How earthquakes happen
The immediate cause of most shallow earthquakes like in Nepal now, occuring within 70 km of the surface, is the sudden release of stress along a fault, or fracture in the earth’s crust, resulting in movement of the opposing blocks of rock past one another.
The focus of an earthquake is the point where it originates within the earth. The earthquake epicentre is the point on the earth’s surface directly above the focus.
The size or magnitude of earthquakes is determined by measuring the amplitude of the seismic waves, which depends on many factors such as the magnitude, distance from the epicentre, depth of focus, topography, and local ground conditions.

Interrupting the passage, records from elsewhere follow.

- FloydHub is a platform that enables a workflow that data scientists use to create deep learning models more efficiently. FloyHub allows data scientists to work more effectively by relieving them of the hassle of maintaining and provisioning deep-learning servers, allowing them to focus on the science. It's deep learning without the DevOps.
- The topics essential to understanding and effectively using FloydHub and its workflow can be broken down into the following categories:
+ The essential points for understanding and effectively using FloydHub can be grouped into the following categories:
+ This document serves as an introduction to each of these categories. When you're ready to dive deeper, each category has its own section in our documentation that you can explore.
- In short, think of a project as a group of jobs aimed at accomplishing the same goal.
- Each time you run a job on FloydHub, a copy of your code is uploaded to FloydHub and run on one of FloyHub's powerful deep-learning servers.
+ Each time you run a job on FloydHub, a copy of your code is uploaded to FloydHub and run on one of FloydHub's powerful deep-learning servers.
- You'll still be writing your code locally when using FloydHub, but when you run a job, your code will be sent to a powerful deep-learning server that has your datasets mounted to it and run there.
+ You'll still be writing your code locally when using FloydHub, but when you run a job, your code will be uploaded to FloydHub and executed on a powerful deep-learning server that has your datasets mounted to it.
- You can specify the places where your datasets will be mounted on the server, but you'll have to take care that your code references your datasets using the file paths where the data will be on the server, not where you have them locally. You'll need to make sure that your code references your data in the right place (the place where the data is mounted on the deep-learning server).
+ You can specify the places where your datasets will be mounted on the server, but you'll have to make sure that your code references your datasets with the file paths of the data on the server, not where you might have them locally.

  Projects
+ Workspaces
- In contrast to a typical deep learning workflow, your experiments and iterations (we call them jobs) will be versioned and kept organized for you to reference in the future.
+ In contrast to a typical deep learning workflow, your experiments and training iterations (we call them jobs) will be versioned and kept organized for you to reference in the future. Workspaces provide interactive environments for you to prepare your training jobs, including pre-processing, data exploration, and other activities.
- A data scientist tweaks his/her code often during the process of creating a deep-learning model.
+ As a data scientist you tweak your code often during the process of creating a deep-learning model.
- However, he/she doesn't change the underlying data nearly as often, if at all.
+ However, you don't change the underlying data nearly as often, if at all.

The area of Saturday’s earthquake in Nepal is the so-called Indus-Yarlung suture zone, where the Indian subcontinent collided 40 million to 50 million years ago with the Eurasian plate, creating the Himalayan mountain ranges which are still rising by around one centimetre a year as an ongoing consequence.

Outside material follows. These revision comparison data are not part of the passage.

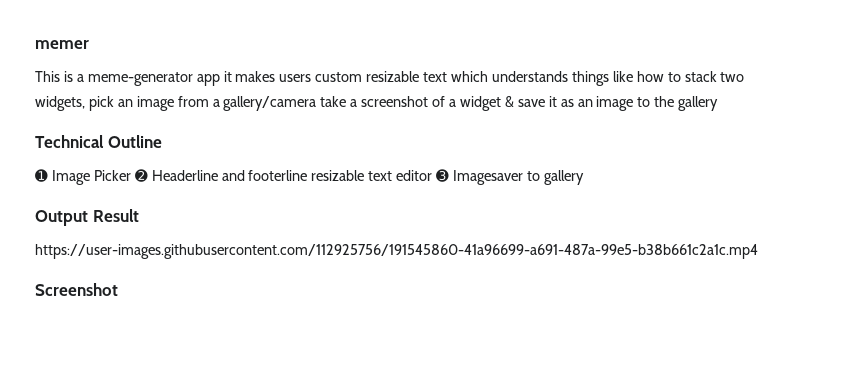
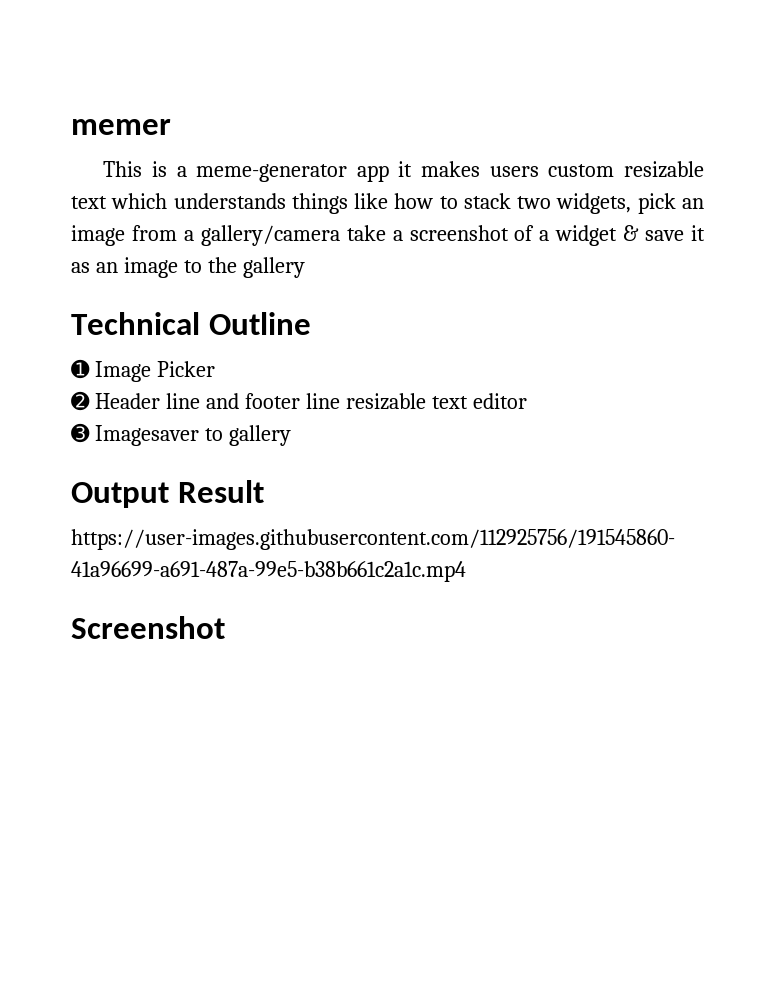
- ➊ Image Picker ➋ Headerline and footerline resizable text editor ➌ Imagesaver to gallery
+ ➊ Image Picker
+ ➋ Header line and footer line resizable text editor
+ ➌ Imagesaver to gallery

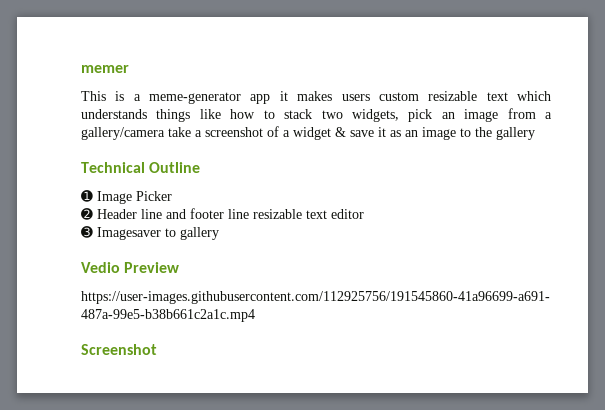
- Output Result
+ Vedio Preview

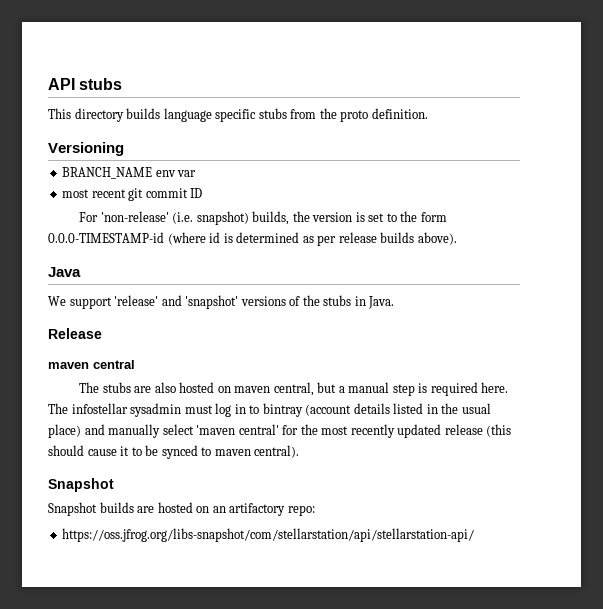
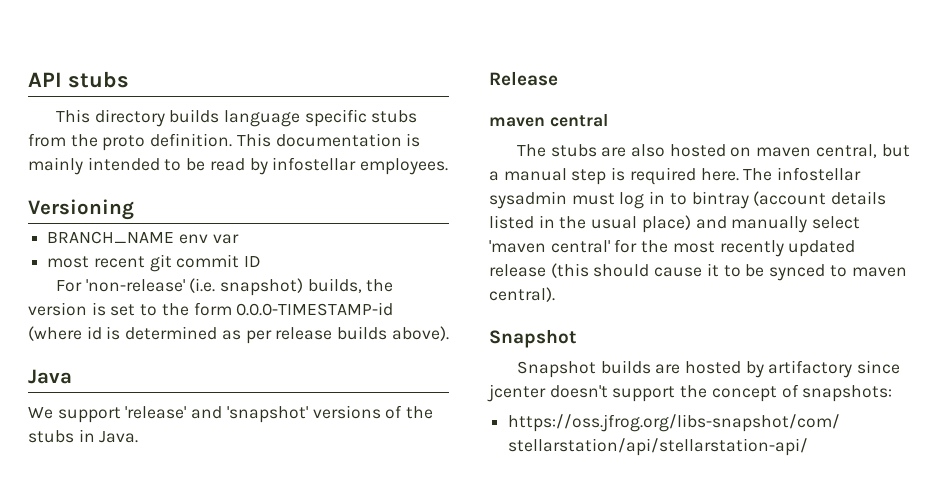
+ This documentation is mainly intended to be read by infostellar employees.
- Snapshot builds are hosted on an artifactory repo:
+ Snapshot builds are hosted by artifactory since jcenter doesn't support the concept of snapshots:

In areas underlain by water-saturated sediments, large earthquakes, usually magnitude 6.0 or greater, may cause liquefaction.
Beneath the Kathmandu Valley is a 300-metre deep layer of black clay, the remnants of a prehistoric lake, which amplifies the damage caused by severe earthquakes. Studies have established that this region is prone to soil liquefaction in strong earthquakes, when vibrations can cause solid ground to collapse, swallowing buildings in the process.
The Indian subcontinent has a history of devastating earthquakes. The earthquake zoning map of India divides the country into four seismic zones – 2, 3, 4 and 5 – in which Zone 5 expects the highest level of seismicity and is referred to as the Very High Damage Risk Zone. Kashmir, the western and central Himalayas, the northeast region and the Rann of Kutch fall in this zone.